Pensé en lo lejos y en lo cerca al mismo tiempo que quedaban ya mi hotel de la Recoleta, las tumbas y mausoleos con sus flores funerarias, mis días peligrosos de desaparecido en ultramar.
3
Recuerdo que en los momentos en que lograba sentirme optimista acababa sospechando que el optimismo era también una enfermedad.
4
Al cuarto día pude empezar a leer algo. Pedí un libro de Sergio Pitol del que recordaba una frase que siempre me había llamado la atención: "Adoro los hospitales". No recordaba cómo seguía el texto tras aquella chocante frase. Descubrí que lo que decía ahí Pitol no podía coincidir más con mi propia experiencia: "Adoro los hospitales. Me devuelven las seguridades de la niñez: todos los alimentos están junto a la cama a la hora precisa. Basta oprimir un timbre para que se presente una enfermera, ¡a veces hasta un médico! Me dan una pastilla y el dolor desaparece, me ponen una inyección y al momento me duermo, me traen el pato para que orine...".
De noche llegaba lo más duro. Mi dolencia se convertía en un punto más sordo y ciego que el de mi ventana a la vida y al mar. Recuerdo que en la última noche me dediqué a ahuyentar la angustia -una forma como otra de olvidarme de que estaba en un hospital- explorando la palabra hospitalidad.

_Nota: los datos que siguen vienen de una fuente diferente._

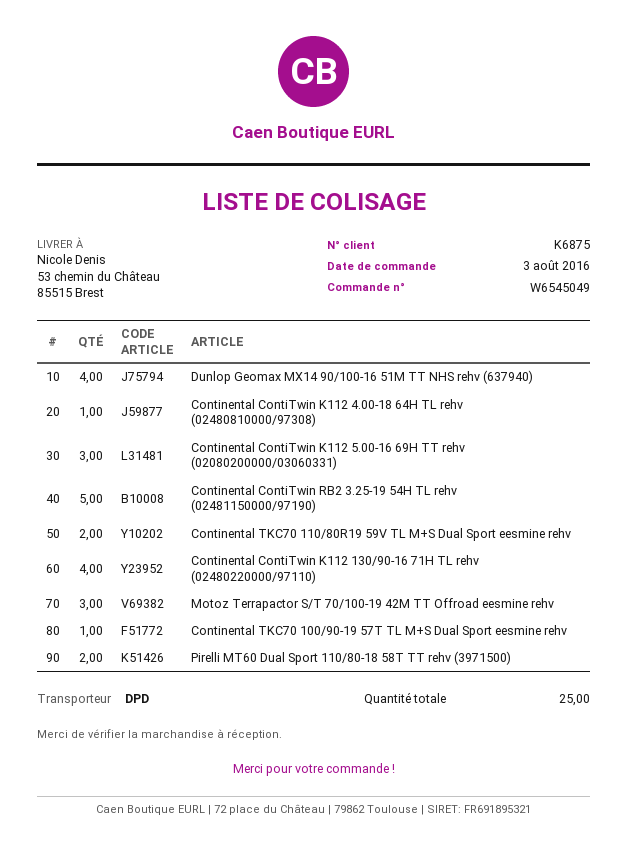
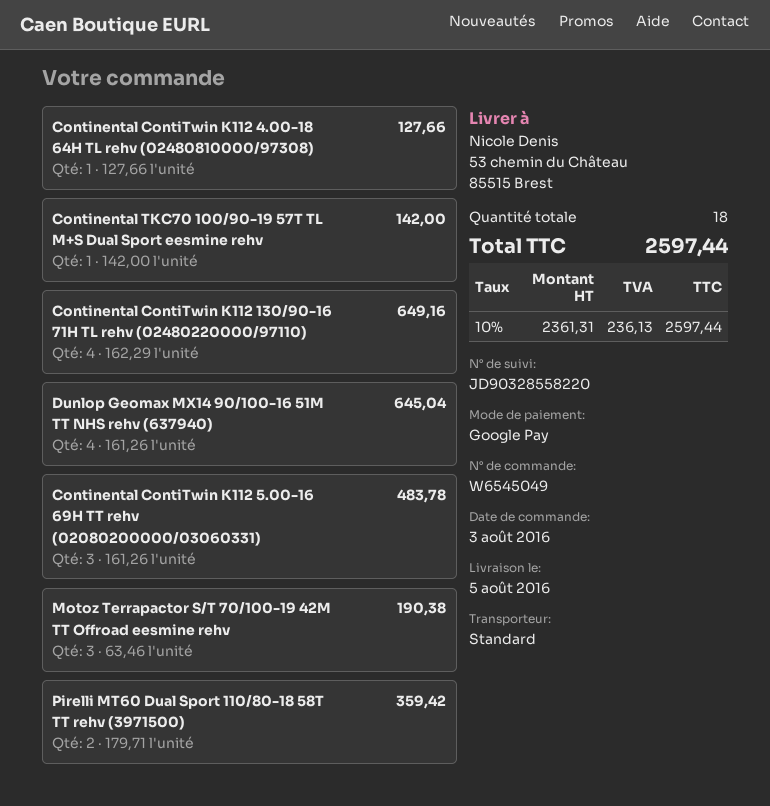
shipping method: DPD -> standard
Continental ContiTwin RB2 3.25-19 54H TL rehv (02481150000/97190): 5 -> none
Continental TKC70 110/80R19 59V TL M+S Dual Sport eesmine rehv: 2 -> none
total quantity: 25 -> 18

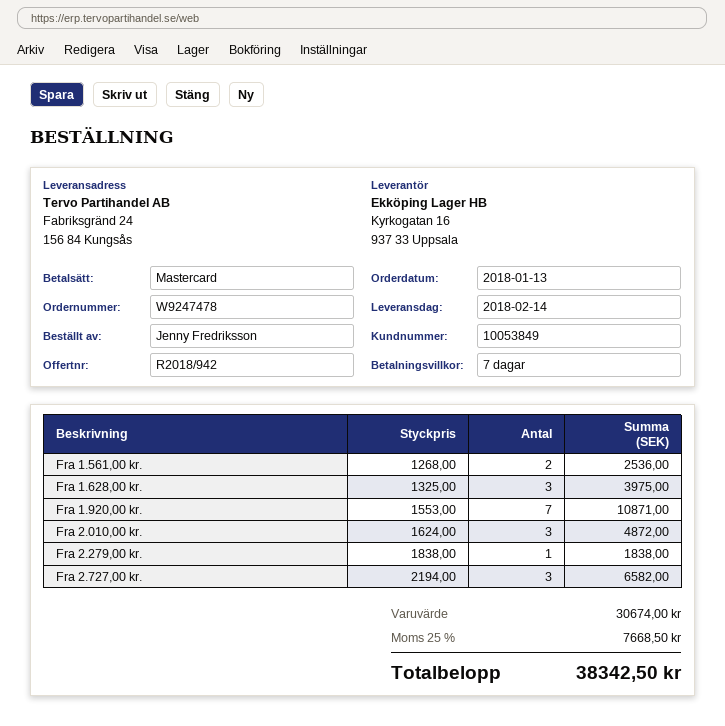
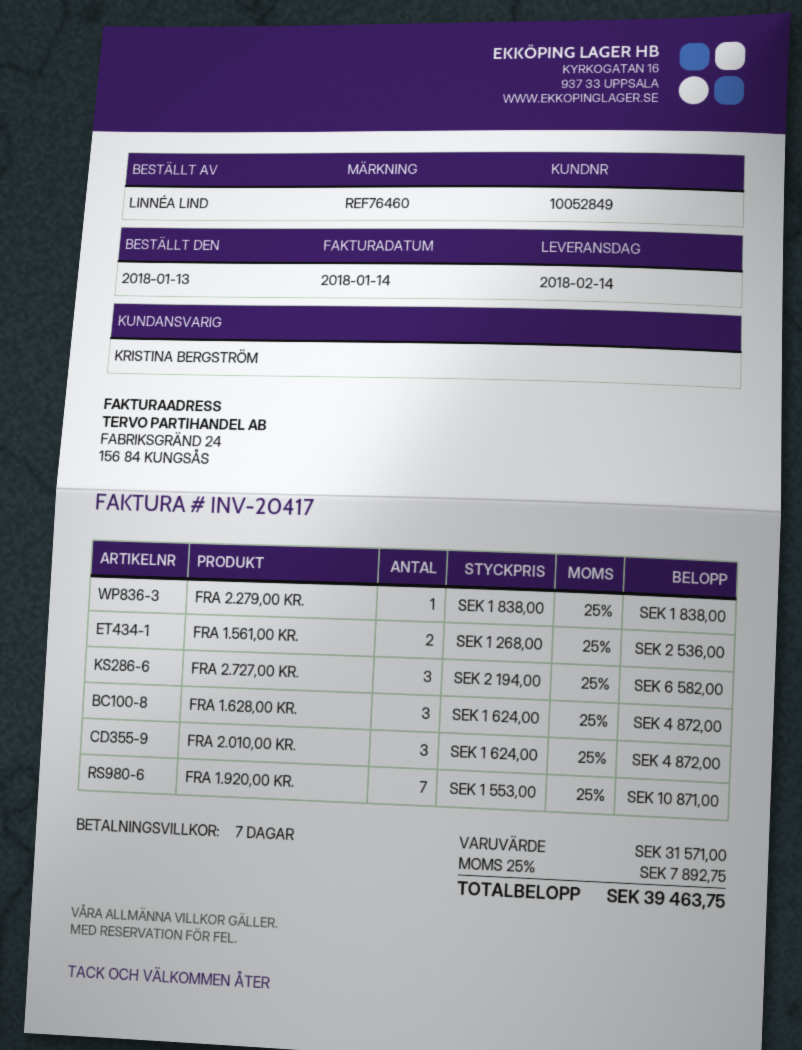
customer number: 10053849 -> 10052849
ordered by: Jenny Fredriksson -> LINNÉA LIND
Fra 1.628,00 kr.: 3 x 1325.00 = 3975.00 -> 3 x 1624.00 = 4872.00
subtotal: 30674.00 -> 31571.00
tax: 25% = 7668.50 -> 25% = 7892.75
total: 38342.50 -> 39463.75

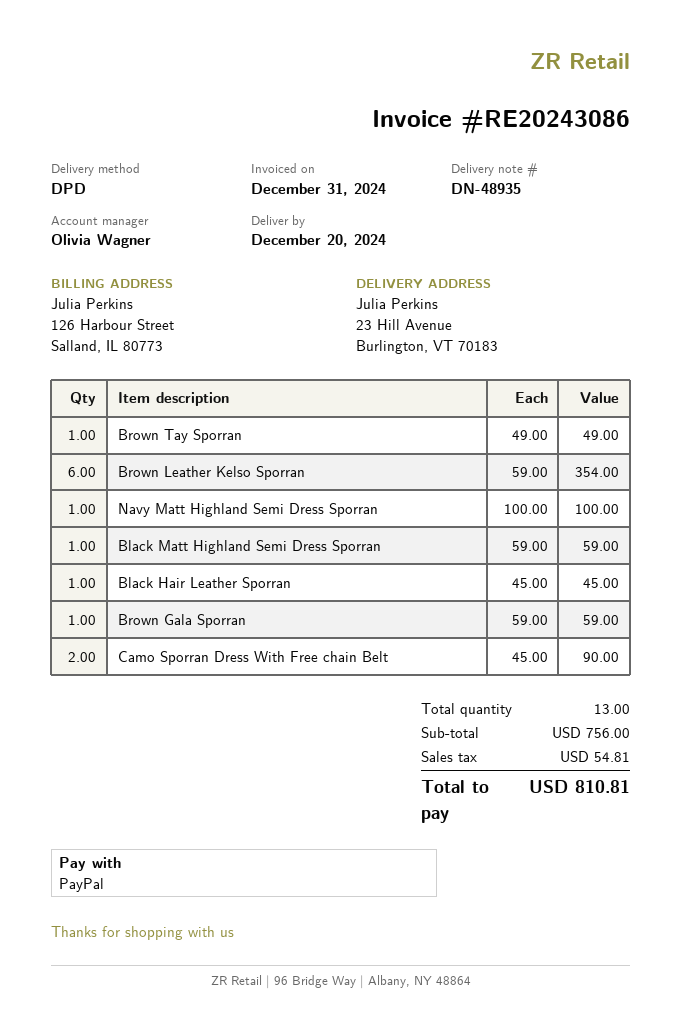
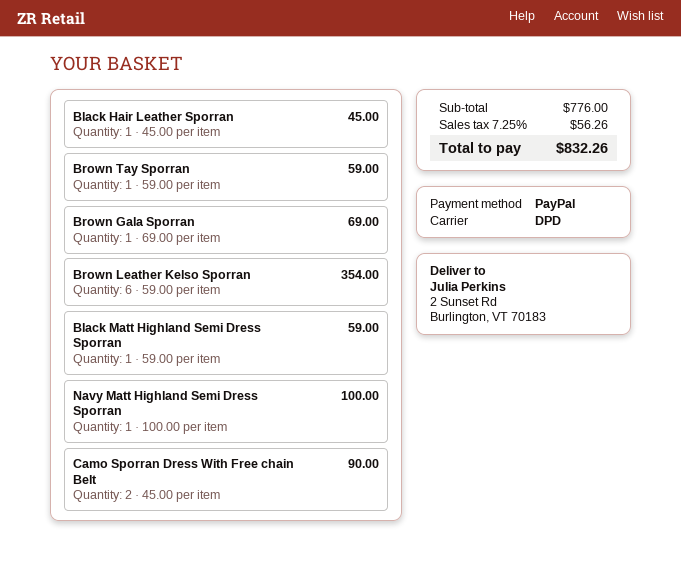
ship to: 23 Hill Avenue, Burlington, VT 70183 -> 2 Sunset Rd, Burlington, VT 70183
Brown Tay Sporran: 1 x 49.00 = 49.00 -> 1 x 59.00 = 59.00
Brown Gala Sporran: 1 x 59.00 = 59.00 -> 1 x 69.00 = 69.00
subtotal: 756.00 -> 776.00
tax: 54.81 -> 56.26
total: 810.81 -> 832.26

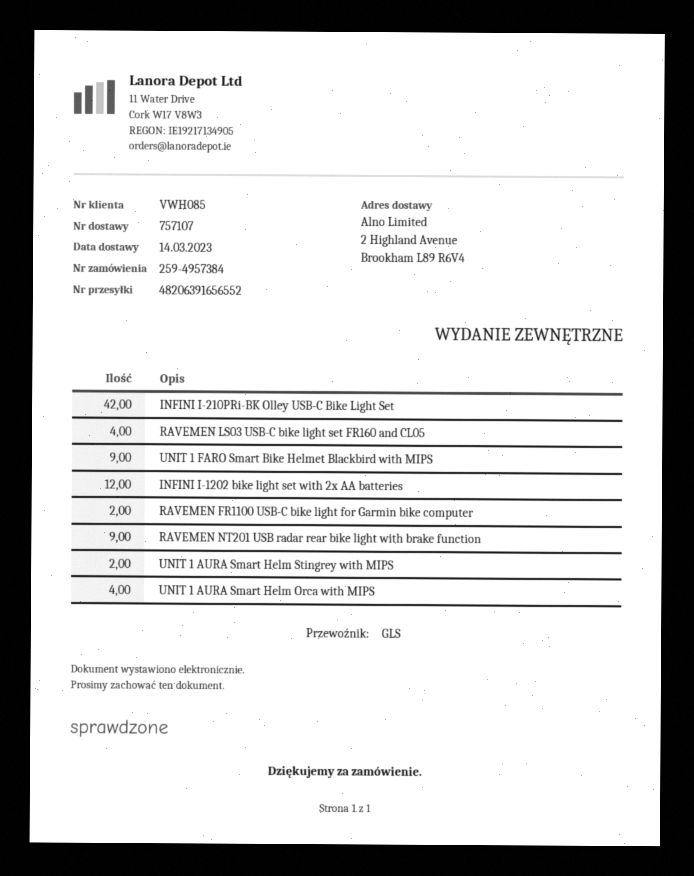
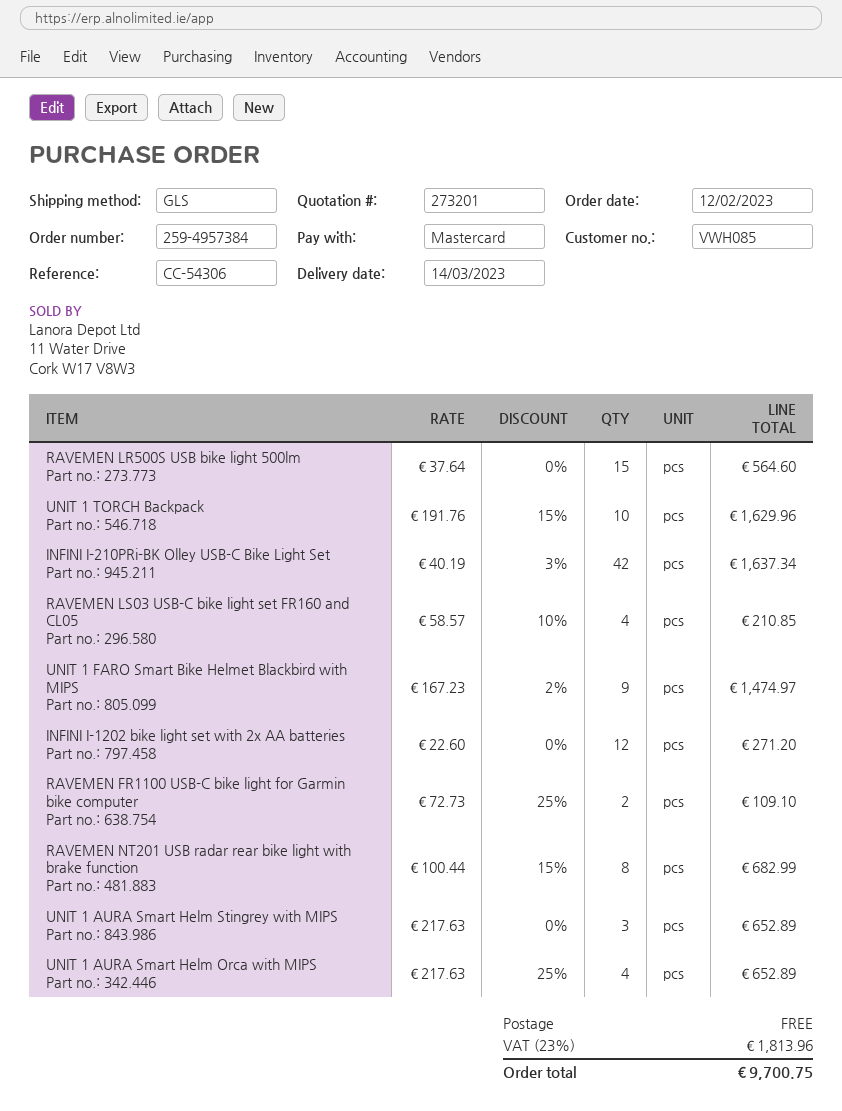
RAVEMEN NT201 USB radar rear bike light with brake function: 9 -> 8
UNIT 1 AURA Smart Helm Stingrey with MIPS: 2 -> 3
RAVEMEN LR500S USB bike light 500lm: none -> 15
UNIT 1 TORCH Backpack: none -> 10

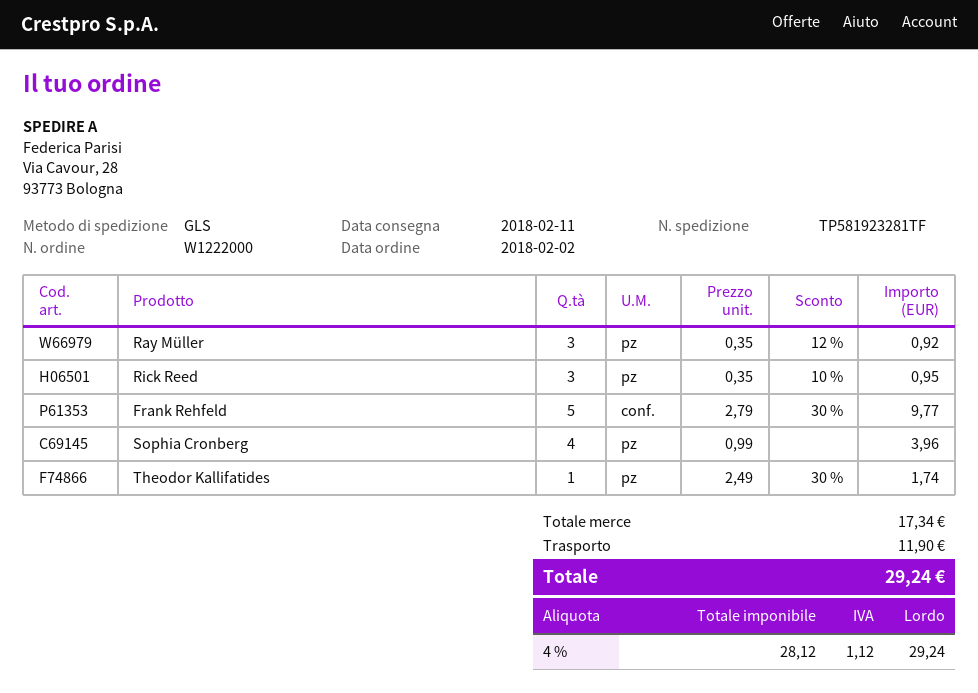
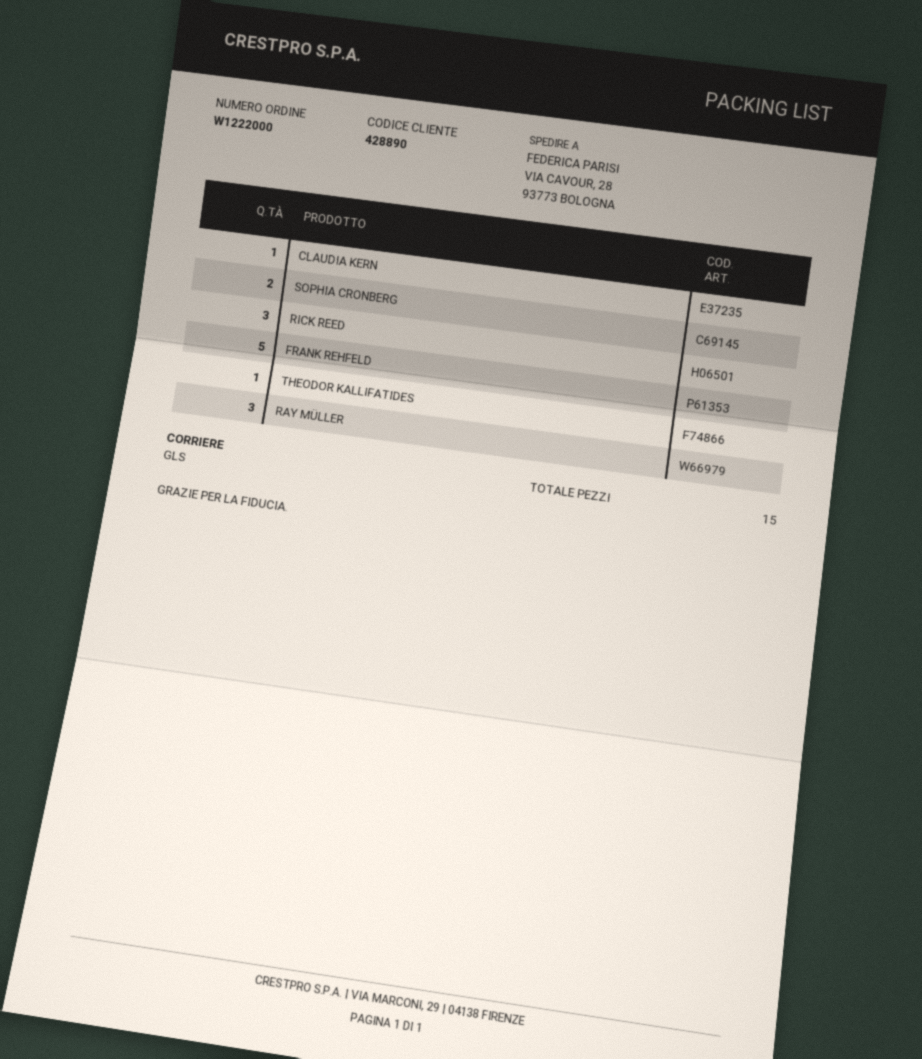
Sophia Cronberg: 4 -> 2
CLAUDIA KERN: none -> 1

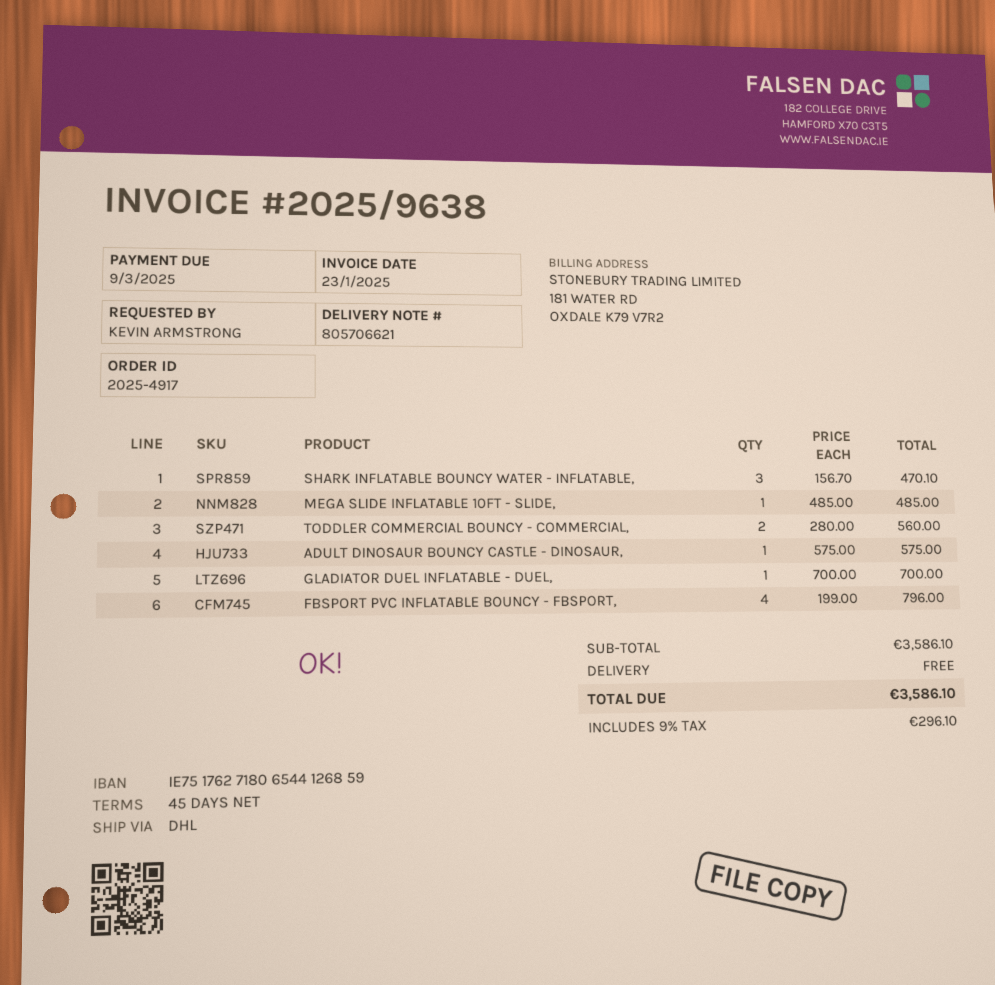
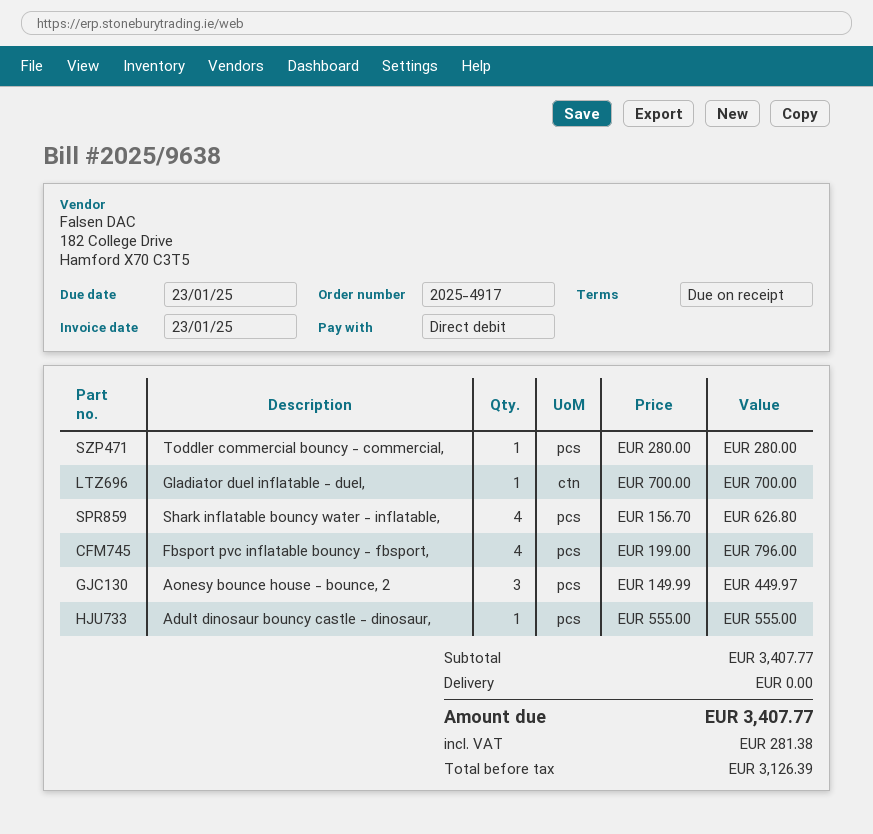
payment terms: 45 days -> on receipt
due date: 2025-03-09 -> 2025-01-23
SHARK INFLATABLE BOUNCY WATER - INFLATABLE,: 3 x 156.70 = 470.10 -> 4 x 156.70 = 626.80
MEGA SLIDE INFLATABLE 10FT - SLIDE,: 1 x 485.00 = 485.00 -> none
TODDLER COMMERCIAL BOUNCY - COMMERCIAL,: 2 x 280.00 = 560.00 -> 1 x 280.00 = 280.00
ADULT DINOSAUR BOUNCY CASTLE - DINOSAUR,: 1 x 575.00 = 575.00 -> 1 x 555.00 = 555.00
Aonesy bounce house - bounce, 2: none -> 3 x 149.99 = 449.97
subtotal: 3586.10 -> 3407.77
tax: 296.10 -> 281.38
total: 3586.10 -> 3407.77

Y tuve la suerte de que el enfermero guineano del servicio nocturno me descubrió pensativo y, buscando apaciguar mi desazón, acudió en mi ayuda preguntándome en qué pensaba. Al decirle que meditaba sobre la palabra hospitalidad, entró en un largo silencio que rompió de pronto para decirme que no olvidara nunca que todo era relativo y que, por ejemplo, los franceses siempre habían tenido una gran fama de hospitalarios y, sin embargo, nadie se atrevía a entrar en sus casas. Me hizo reír y sentí un cierto bienestar el resto de aquella noche. Pero al amanecer, con las primeras luces rosadas sobre el punto ciego y sordo de mi ventana de Vall d'Hebron, la angustia reapareció con fuerza inusitada y me quedé esperando un movimiento del aire, aunque fuera sólo uno, un solo movimiento del aire: sólo una prueba de que aún vivía y esperaba.